Z-Bonia

Updated: 10/16/01 Click here for Zbonia archive

Words

I don't like fingernails. If I didn't need to scratch or pick things ever - I wouldn't want fingernails. I don't like bills. I wonder why pumpkins are like a Halloween thing. Why don't people carve up a watermelon or something? Shin told me she got tan. Fucker. I want to be tan. I need another defining moment. I haven't been to a punk rawk show in a while. They moved NOFX until March. I am going to have someone reporting to me at work that is like 3-4 years older than me and that is a little weird. I am the best organizer around. I am creative. I was tossing around the idea of eating a fruit or a vegetable just for fun. Or even trying to eat them more than like once every 2 months. I figure the worst it could do is help me. If you took my coffee away from me I would beat you until you bled. Please please don't call me on the phone. I really can't stand the phone. Strange considering I work for a phone company. I can't remember the last time I have used a pencil. It has to be at least a year.

 

Email Attachment of the Week

Microsoft Word .doc - click here to download

Joke of the Week

Once upon a time, a perfect man and a perfect woman met.

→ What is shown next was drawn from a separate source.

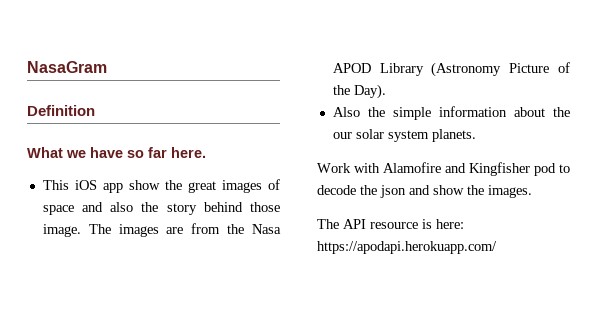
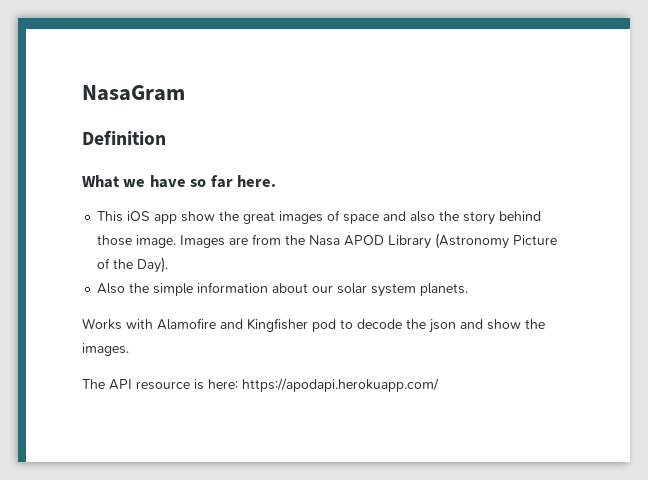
[88,224,159,237] The images -> [180,235,226,248] Images
[553,107,570,117] the -> (309, 288) none
[317,163,351,173] Work -> [82,318,122,330] Works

After a perfect courtship, they had a perfect wedding. Their life together was, of course, perfect. One snowy, stormy Christmas Eve, this perfect couple was driving their perfect car (a Grand Caravan) along a winding road, when they noticed someone at the side of the road in distress. Being the perfect couple, they stopped to help. There stood Santa Claus with a huge bundle of toys. Not wanting to disappoint any children on the eve of Christmas, the perfect couple loaded Santa and his toys into their vehicle. Soon they were driving along delivering toys. Unfortunately, the driving conditions deteriorated and the perfect couple and Santa Claus had an accident. Only one of them survived the accident. The mind numbing  question is: Who was the survivor?

The perfect woman survived. She's the only one who really existed in the first place. Everyone knows there is no Santa Claus and there is no such thing as a perfect man. Women stop reading here. That is the end of the joke.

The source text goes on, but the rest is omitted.